Cloudy with a chance of SaaS: Covid-19 has accelerated lift-off into the cloud for financial market players

Cloudy with a chance of SaaS: Covid-19 has accelerated lift-off into the cloud for financial market players

Writing is on the wall for on-premises IT operations. Image: Photographer: Mike Kane/Bloomberg At the end of April 2020, just as the world was settling into hard lockdowns due to the Covid-19 pandemic, Microsoft CEO Satya Nadella delivered the company’s quarterly earnings report.

“We’ve had two years’ worth of digital transformation in two months,” she said. “From remote teamwork and learning, to sales and customer service, to critical cloud infrastructure and security — we are working alongside customers every day to help them adapt and stay open for business in a world of remote everything.”

That pace of change has continued over the last 18 months, cementing this brave new world of “remote everything” and accelerating tech megatrends such as cloud computing with its three iterations of Software as a Service (SaaS), Infrastructure as a Service (IaaS) and Platform as a Service (PaaS). The tech weather forecast remains distinctly cloudy, with reports coming in fast and furious of cloud growth north of 20% year on year. According to the latest forecast from Gartner , worldwide end-user spending on public cloud services will grow at 23.1% to $332.3 billion this year, up from $270 billion in 2020.

Michelle de Beer, managing director of South Africa-based software company Securities & Trading Technology (STT), says the company is supporting a lot more cloud-hosted environments lately. STT has been operating since 1985, providing software and technology solutions for players in the financial markets such as central banks, clearing houses, stock exchanges, corporate banks and central securities depository participants. The company, for example, supports 14 stock exchanges globally, including the Johannesburg Stock Exchange, the Nairobi Securities Exchange and the Trinidad and Tobago Stock Exchange.
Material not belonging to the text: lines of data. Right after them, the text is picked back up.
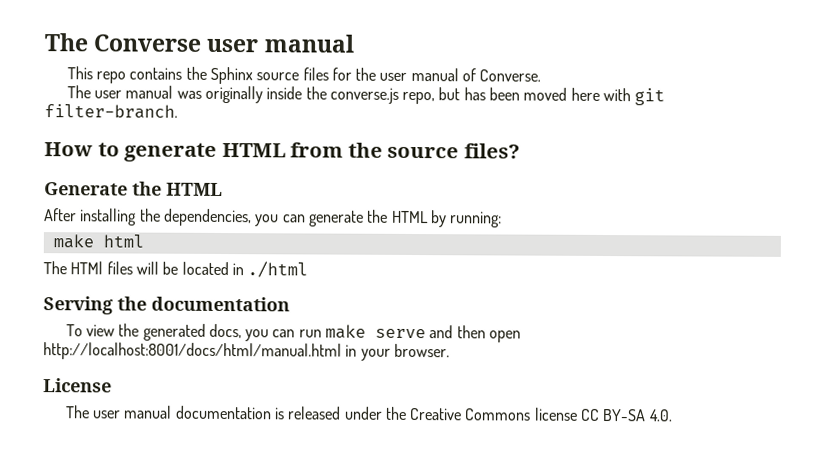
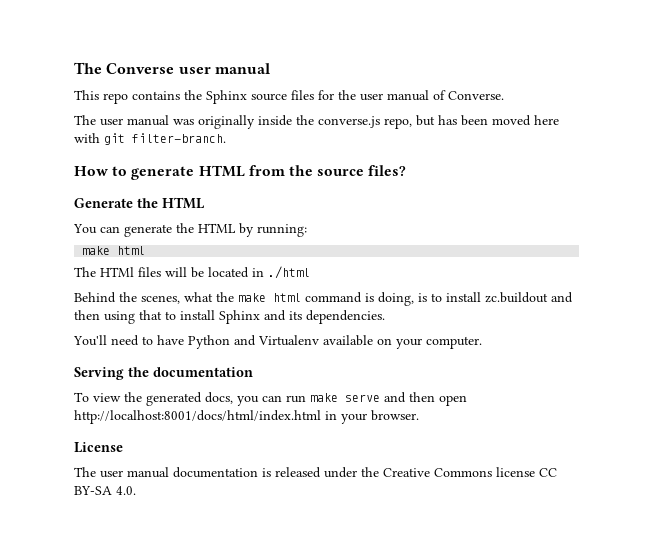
- After installing the dependencies, you can generate the HTML by running:
+ You can generate the HTML by running:
+ Behind the scenes, what the make html command is doing, is to install zc.buildout and then using that to install Sphinx and its dependencies.
+ You'll need to have Python and Virtualenv available on your computer.
- To view the generated docs, you can run make serve and then open http://localhost:8001/docs/html/manual.html in your browser.
+ To view the generated docs, you can run make serve and then open http://localhost:8001/docs/html/index.html in your browser.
“Our suite of software solutions has evolved over time, matching what financial markets need, and providing tailored products,” she says. “In terms of where we are going now? Definitely cloud native.”

De Beer says moving STT away from having to house its own server and physical infrastructure to cloud-based solutions was an obvious decision for cost saving for both the company and for its clients.

“It is so much more cost effective than to have in-house IT systems with massive data centres, where your costs could spiral. Platform as a Service (PaaS) and Software as a Service (SaaS) eliminates these huge capital expenditure items and even curbs operational expenses,” she says.

Sudden surge

SaaS has been around since the late 1990s when Salesforce and its mantra […]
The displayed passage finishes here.